The lawsuit alleges that the British firm continued to profit from the extraction and smelting of lead from the mine in Kabwe, Zambia, without ensuring that proper safety standards were met, even when it knew the great harm being caused.
A hearing that concluded on Jan. 31 will decide whether a class-action lawsuit brought on behalf of as many as 140,000 women and children can proceed. The lawsuit was filed in Johannesburg because Anglo American was headquartered there when it held a majority stake in the lead mine in Kabwe from 1925 until 1974, when it was nationalized by the Zambian government—before eventually being closed in 1994.
Blood lead levels in children living in Kabwe are many times higher than the poisoning standard amount of 3.5 micrograms per deciliter adopted by the U.S. Centers for Disease Control and Prevention (CDC). Although the CDC and the World Health Organization advise that there is no safe level of lead, many children tested in Kabwe had levels at more than 45 micrograms, causing heart, brain, and liver damage. Numerous investigations since 1971, when eight children died of suspected lead poisoning, have found alarmingly high levels of lead in local children.

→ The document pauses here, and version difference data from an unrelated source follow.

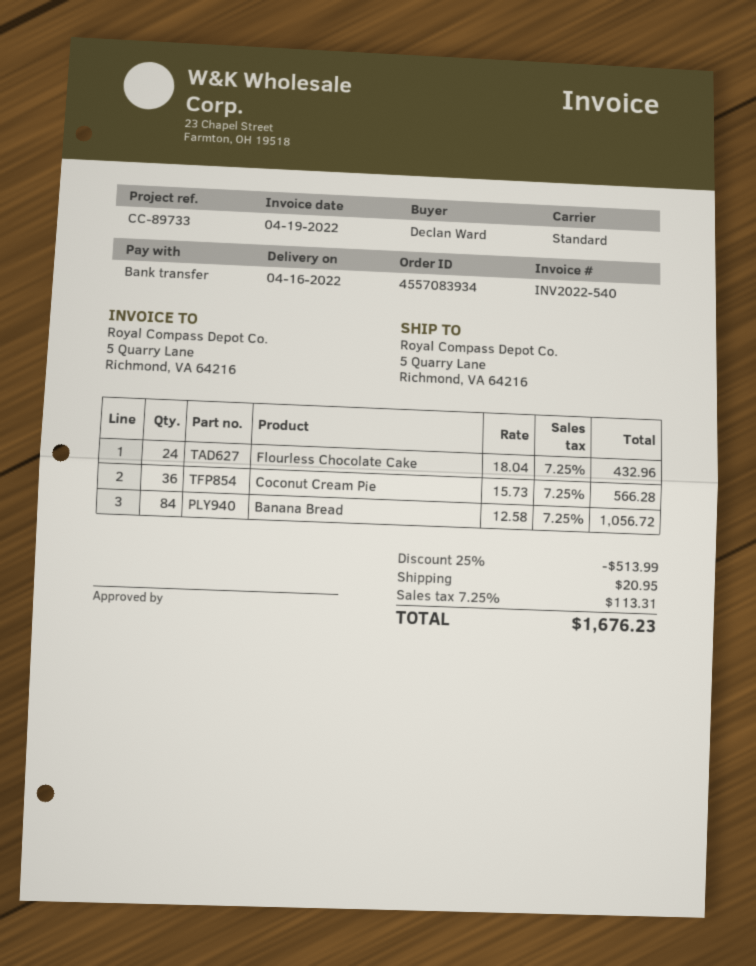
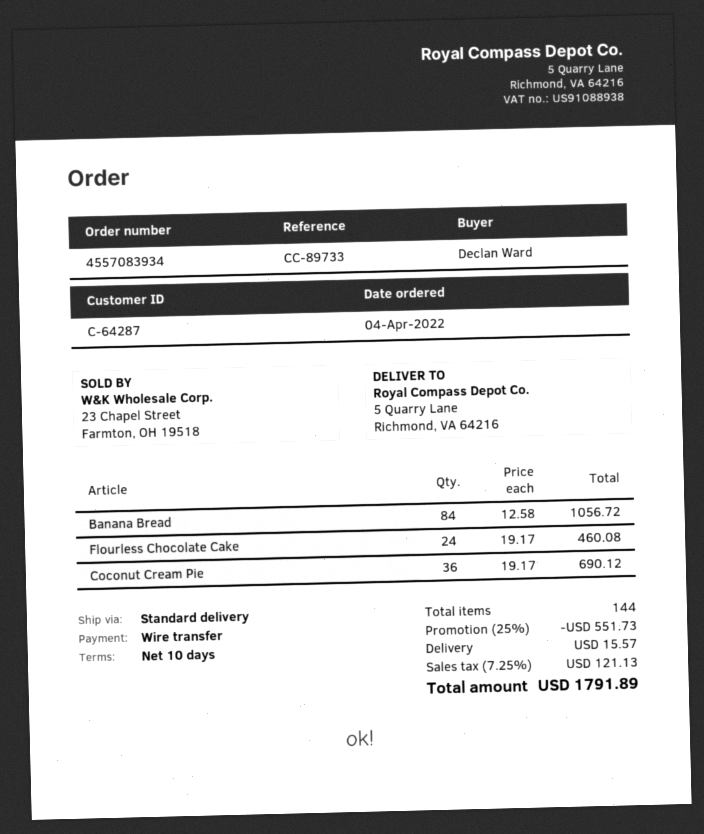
Flourless Chocolate Cake: 24 x 18.04 = 432.96 -> 24 x 19.17 = 460.08
Coconut Cream Pie: 36 x 15.73 = 566.28 -> 36 x 19.17 = 690.12
discount: 25% = 513.99 -> 25% = 551.73
shipping: 20.95 -> 15.57
tax: 7.25% = 113.31 -> 7.25% = 121.13
total: 1676.23 -> 1791.89

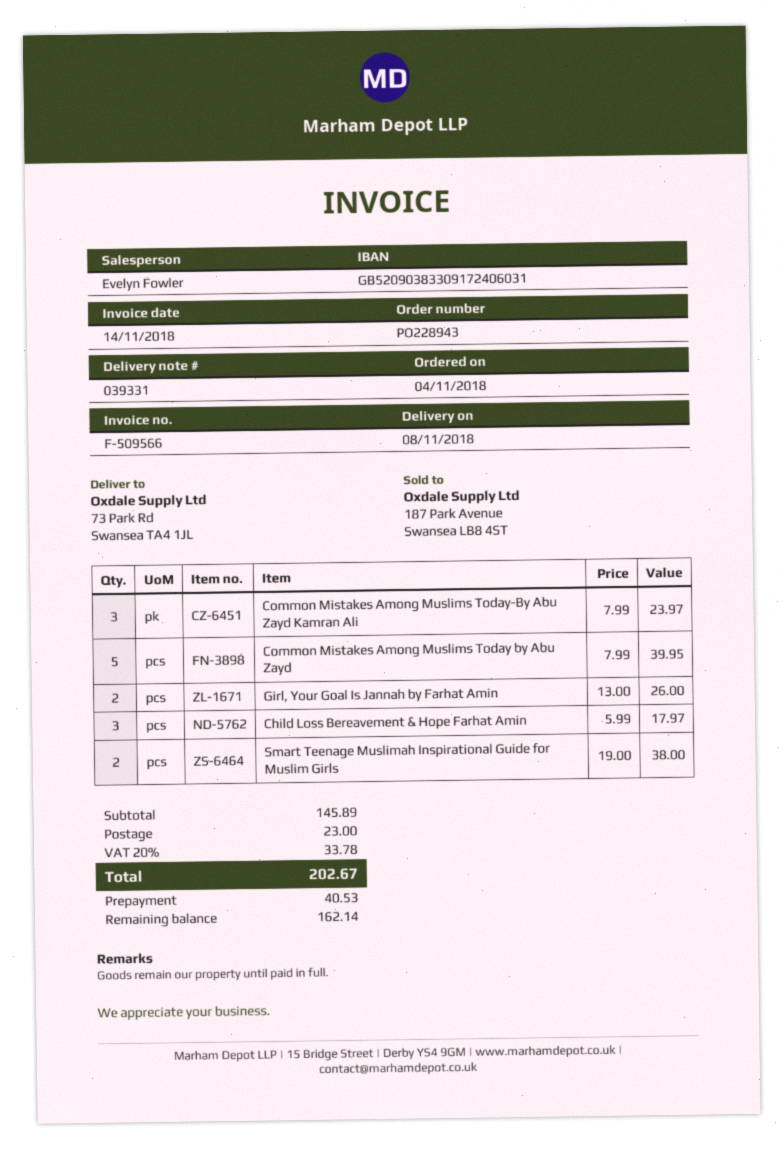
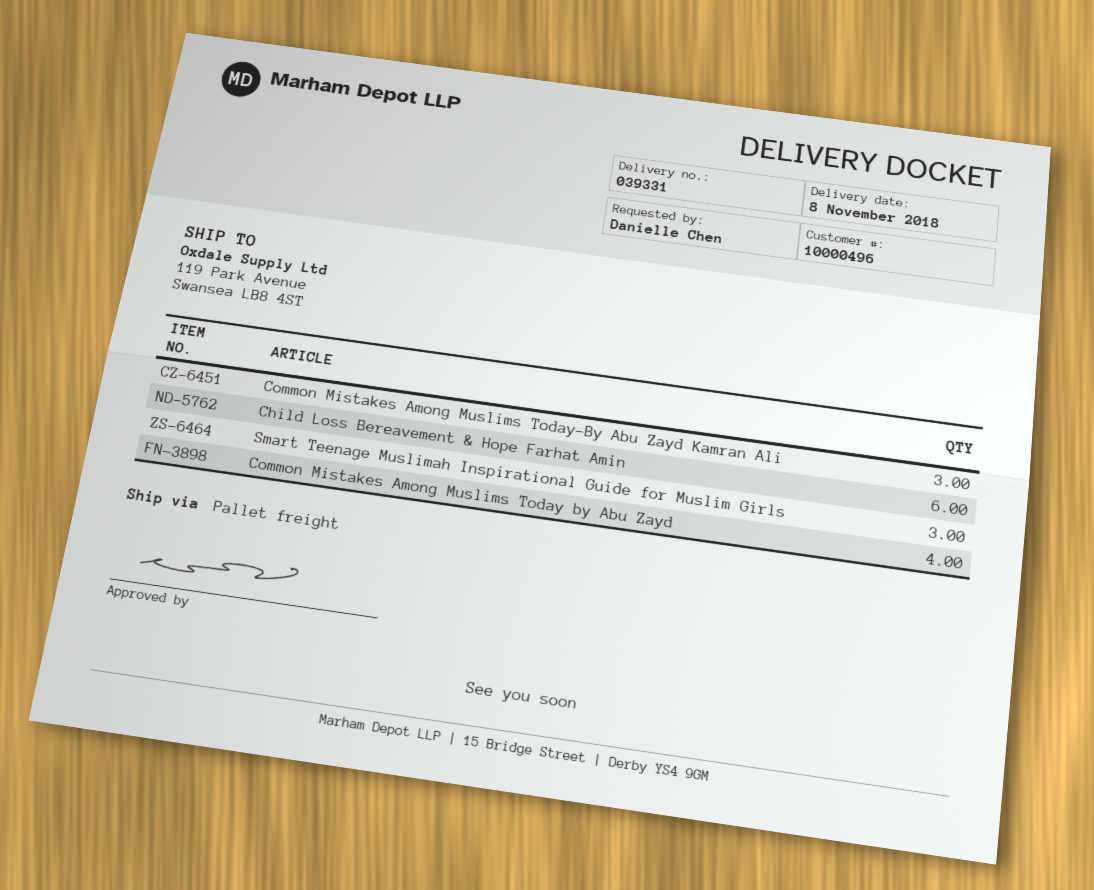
ship to: 73 Park Rd, Swansea TA4 1JL -> 119 Park Avenue, Swansea LB8 4ST
Common Mistakes Among Muslims Today by Abu Zayd: 5 -> 4
Girl, Your Goal Is Jannah by Farhat Amin: 2 -> none
Child Loss Bereavement & Hope Farhat Amin: 3 -> 6
Smart Teenage Muslimah Inspirational Guide for Muslim Girls: 2 -> 3

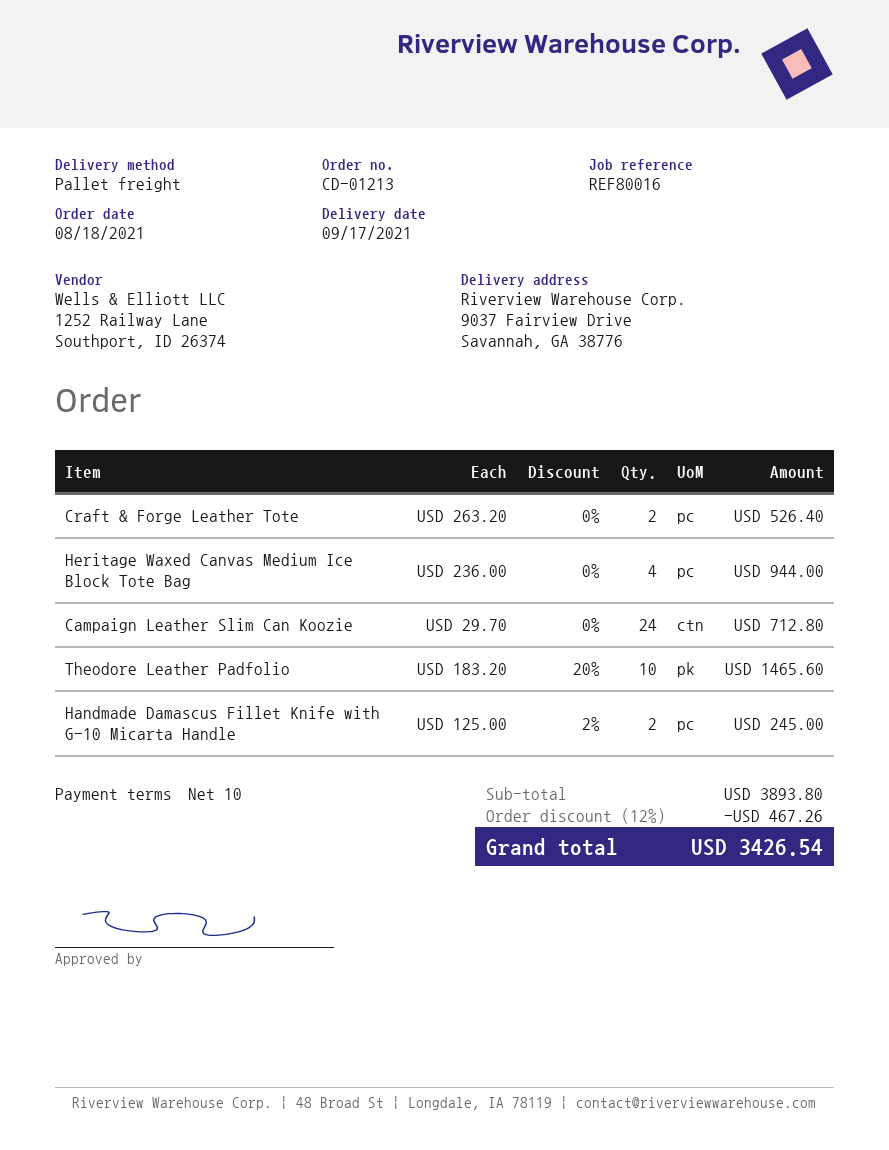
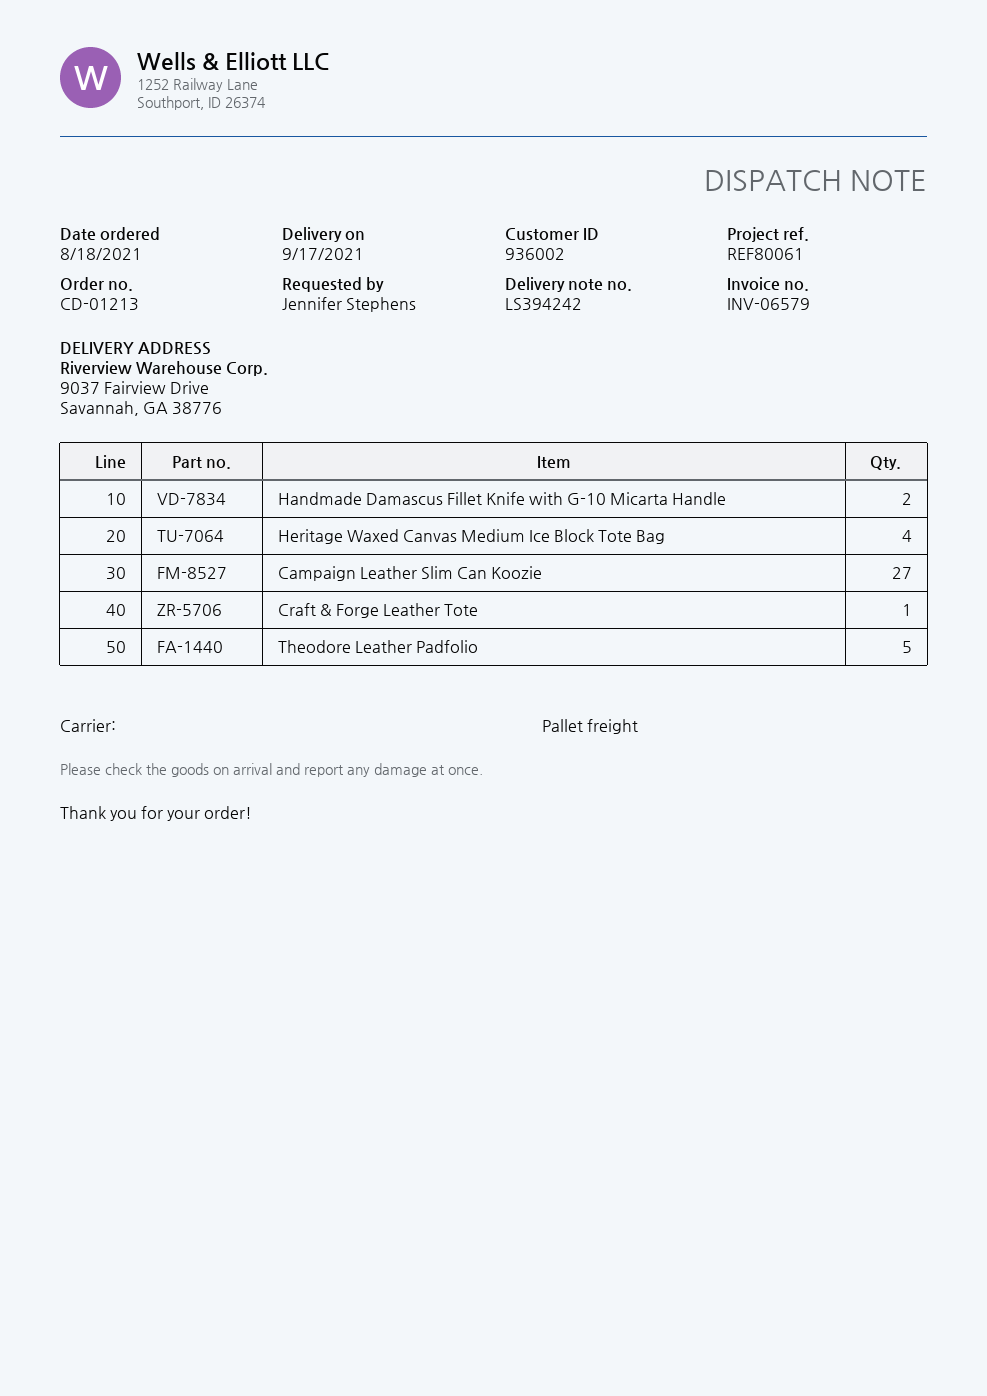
reference: REF80016 -> REF80061
Craft & Forge Leather Tote: 2 -> 1
Campaign Leather Slim Can Koozie: 24 -> 27
Theodore Leather Padfolio: 10 -> 5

Lawyers based in the United Kingdom and South Africa are demanding compensation and an environmental cleanup. If successful, it could set a precedent as one of the largest class-action lawsuits for historical damages caused by extractive corporations that will be heard in an African court, as opposed to courts in the U.K., the Netherlands, the United States, or France, where companies such as Shell, ExxonMobil, and Total are (or have been) based.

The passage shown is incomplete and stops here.